Achieving herd immunity to COVID-19 is an impractical public health strategy, according to a new model developed by University of Georgia scientists. The study recently appeared in Proceedings of the National Academy of Sciences.
Controlling COVID-19 has presented public health policymakers with a conundrum:
How to prevent overwhelming their health care infrastructure, while avoiding major societal disruption? Debate has revolved around two proposed strategies. One school of thought aims for “suppression,” eliminating transmission in communities through drastic social distancing measures, while another strategy is “mitigation,” aiming to achieve herd immunity by permitting the infection of a sufficiently large proportion of the population while not exceeding health care capacity.
“The herd immunity concept is tantalizing because it spells the end of the threat of COVID-19,” said Toby Brett, a postdoctoral associate at the Odum School of Ecology and the study’s lead author. “However, because this approach aims to avoid disease elimination, it would need a constant adjustment of lockdown measures to ensure enough—but not too many—people are being infected at a particular point in time. Because of these challenges, the herd immunity strategy is actually more like attempting to walk a barely visible tightrope.”
This study carried out by Brett and Pejman Rohani at the University of Georgia’s Center for the Ecology of Infectious Diseases, investigates the suppression and mitigation approaches for controlling the spread of SARS-CoV-2, the virus that causes COVID-19.
While recent studies have explored the impacts of both suppression and mitigation strategies in several countries, Brett and Rohani sought to determine if and how countries could achieve herd immunity without overburdening the health care system, and to define the control efforts that would be required to do so.
They developed an age-stratified disease transmission model to simulate SARS-CoV-2 transmission in the United Kingdom, with spread controlled by the self-isolation of symptomatic individuals and various levels of social distancing.
Their simulations found that in the absence of any control measures, the U.K. would experience as many as 410,000 deaths related to COVID-19, with 350,000 of those being from individuals aged 60-plus.
They found that using the suppression strategy, far fewer fatalities were predicted: 62,000 among individuals aged 60-plus and 43,000 among individuals under 60.
If self-isolation engagement is high (defined as at least 70% reduction in transmission), suppression can be achieved in two months regardless of social distancing measures, and potentially sooner should school, work and social gathering places close.
When examining strategies that seek to build herd immunity through mitigation, their model found that if social distancing is maintained at a fixed level, hospital capacity would need to greatly increase to prevent the health care system from being overwhelmed. To instead achieve herd immunity given currently available hospital resources, the U.K. would need to adjust levels of social distancing in real time to ensure that the number of sick individuals is equal to, but not beyond, hospital capacity. If the virus spreads too quickly, hospitals will be overwhelmed, but if it spreads too slowly, the epidemic will be suppressed without achieving herd immunity.
Brett and Rohani further noted that much is unknown about the nature, duration and effectiveness of COVID-19 immunity, and that their model assumes perfect long-lasting immunity. They cautioned that if immunity is not perfect, and there is a significant chance of reinfection, achieving herd immunity through widespread exposure is very unlikely.

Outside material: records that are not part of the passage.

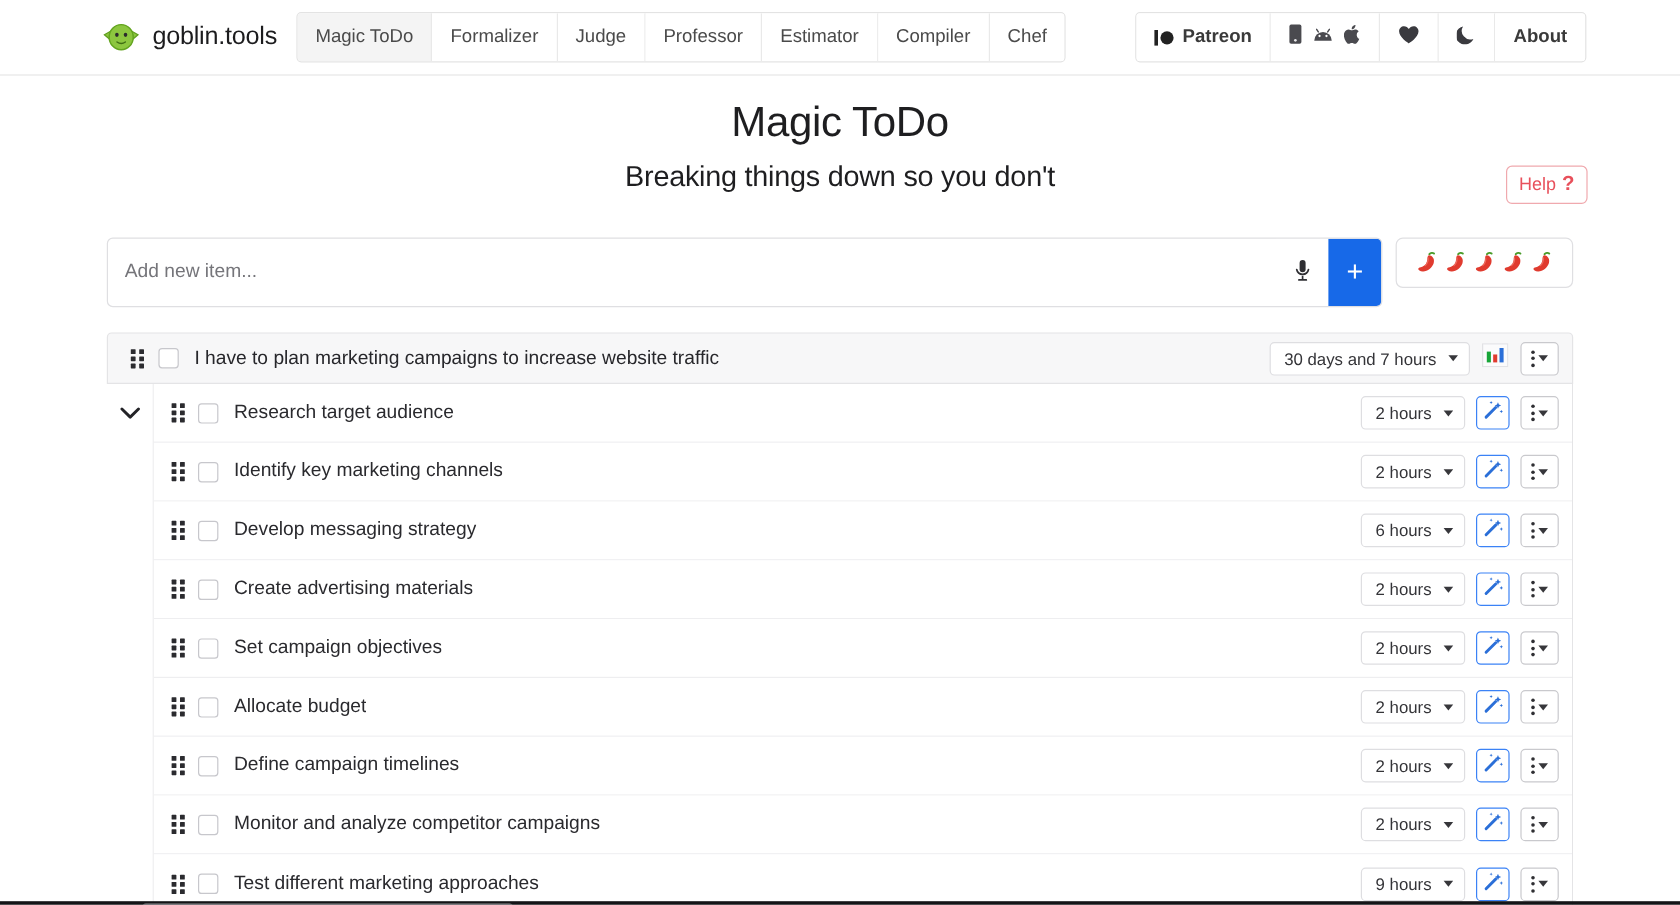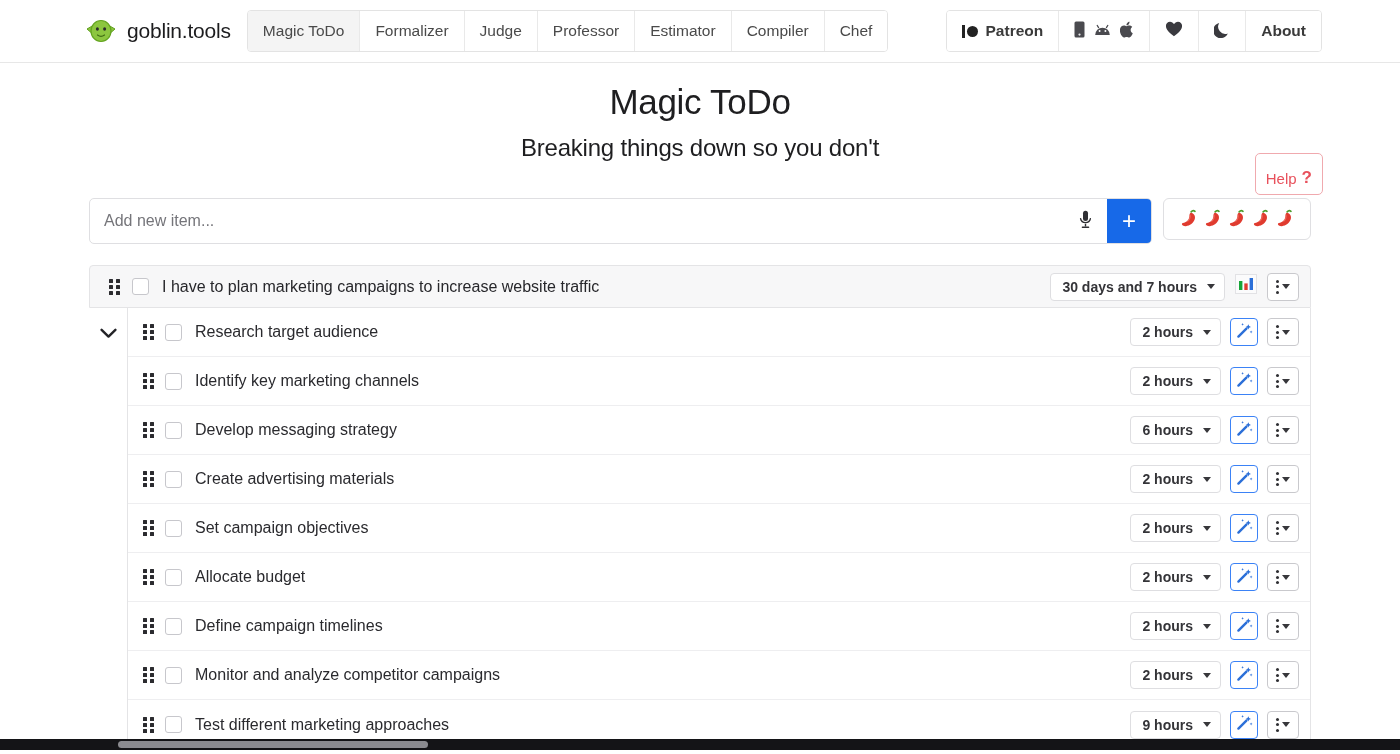--- a/index.html
+++ b/index.html
@@ -99,27 +99,27 @@
     letter-spacing: -0.3px;
   }
   .subtitle {
     margin: 12px 0 0;
     font-size: 24px;
     color: #1e1e20;
     letter-spacing: -0.2px;
   }
   .help-btn {
     position: absolute;
-    top: 90px; right: 77px;
+    top: 75px; right: 77px;
     border: 1px solid #f0a9ae;
     border-radius: 5px;
     background: #fff;
     color: #e8505b;
     font-size: 15px;
-    padding: 14px 10px 6px;
+    padding: 4px 10px 6px;
     display: flex;
     align-items: center;
     gap: 5px;
     cursor: pointer;
   }
   .help-btn .qm { font-weight: bold; font-size: 17px; color: #e8505b; }
 
   
   .input-wrap {
     margin: 36px auto 0;
@@ -129,21 +129,21 @@
     gap: 11px;
   }
   .input-box {
     flex: 1;
     display: flex;
     align-items: center;
     border: 1px solid #dfdfe2;
     border-radius: 5px;
     overflow: hidden;
     background: #fff;
-    height: 46px;
+    height: 58px;
   }
   .new-item-input {
     flex: 1;
     border: none;
     outline: none;
     font-size: 16px;
     padding: 0 14px;
     color: #37373a;
     background: transparent;
     height: 100%;
@@ -214,23 +214,22 @@
   .task-text {
     margin-left: 13px;
     font-size: 16px;
     color: #27272b;
     white-space: nowrap;
     overflow: hidden;
   }
   .row-actions {
     margin-left: auto;
     display: flex;
-    align-items: flex-start;
+    align-items: center;
     gap: 9px;
-    font-weight: bold;
   }
   .dur-select {
     border: 1px solid #dedee1;
     border-radius: 4px;
     background: #fff;
     height: 28px;
     display: flex;
     align-items: center;
     gap: 10px;
     padding: 0 9px 0 11px;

“We recognize there remains much for us to learn about COVID-19 transmission and immunity, but believe that such modeling can be invaluable in so-called ‘situational analyses,’” said Rohani. “Models allow stakeholders to think through the consequences of alternative courses of action.”
Pejman Rohani is the Regents’ and UGA Athletic Association Professor in Ecology and Infectious Diseases in the Odum School of Ecology and department of infectious diseases, College of Veterinary Medicine. Tobias Brett is a postdoctoral research associate in the Rohani lab. Research reported in this news release was supported by the National Institute of General Medical Sciences of the National Institutes of Health through a MIDAS (Models of Infectious Disease Agent Study) Program grant under award No. 5R01GM123007. The content is solely the responsibility of the authors and does not necessarily represent the official views of the National Institutes of Health.